WHAT NEEDS TO BE DONE →
From the entries below, return exactly the lines beginning at the one that contains "font-style: italic;" and ending at the one that contains "live wire is opposite to the ground wire</div>", both of them included, and only those lines.

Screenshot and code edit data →
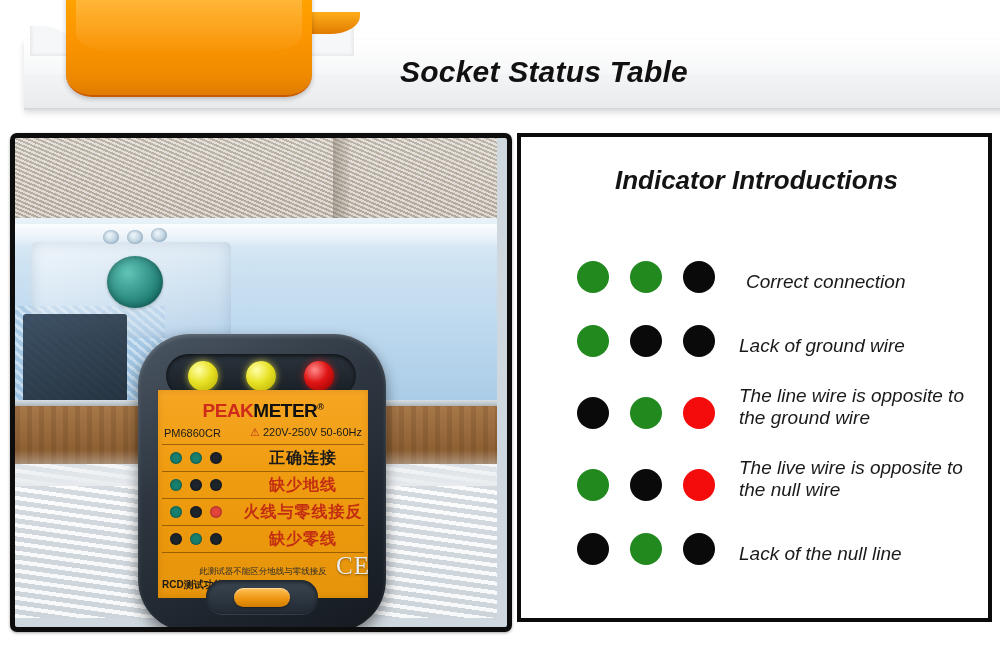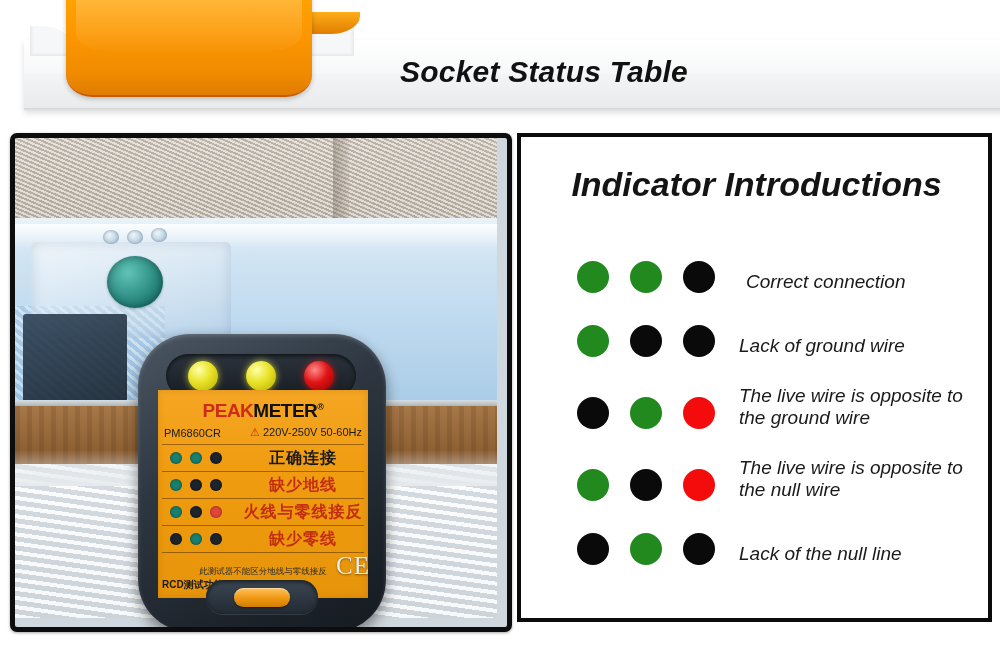--- a/index.html
+++ b/index.html
@@ -330,21 +330,21 @@
     height: 489px;
     border: 4px solid #0b0b0b;
     background: #ffffff;
     box-sizing: border-box;
   }
   #info-title {
     position: absolute;
     left: 0; top: 28px;
     width: 471px;
     text-align: center;
-    font-size: 34px;
+    font-size: 26px;
     font-weight: bold;
     font-style: italic;
     color: #141414;
     white-space: nowrap;
   }
   #indicator-rows {
     position: absolute;
     left: 0; top: 92px;
     width: 471px;
   }
@@ -506,21 +506,21 @@
       </div>
       <div class="ind-label">Lack of ground wire</div>
     </div>
 
     <div class="ind-row tall">
       <div class="ind-dots">
         <span class="ind-dot c-black"></span>
         <span class="ind-dot c-green"></span>
         <span class="ind-dot c-red"></span>
       </div>
-      <div class="ind-label">The live wire is opposite to the ground wire</div>
+      <div class="ind-label">The line wire is opposite to the ground wire</div>
     </div>
 
     <div class="ind-row tall">
       <div class="ind-dots">
         <span class="ind-dot c-green"></span>
         <span class="ind-dot c-black"></span>
         <span class="ind-dot c-red"></span>
       </div>
       <div class="ind-label">The live wire is opposite to the null wire</div>
     </div>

EXERCISE SOLUTION →
     font-style: italic;
     color: #141414;
     white-space: nowrap;
   }
   #indicator-rows {
     position: absolute;
     left: 0; top: 92px;
     width: 471px;
   }
@@ -506,21 +506,21 @@
       </div>
       <div class="ind-label">Lack of ground wire</div>
     </div>
 
     <div class="ind-row tall">
       <div class="ind-dots">
         <span class="ind-dot c-black"></span>
         <span class="ind-dot c-green"></span>
         <span class="ind-dot c-red"></span>
       </div>
-      <div class="ind-label">The live wire is opposite to the ground wire</div>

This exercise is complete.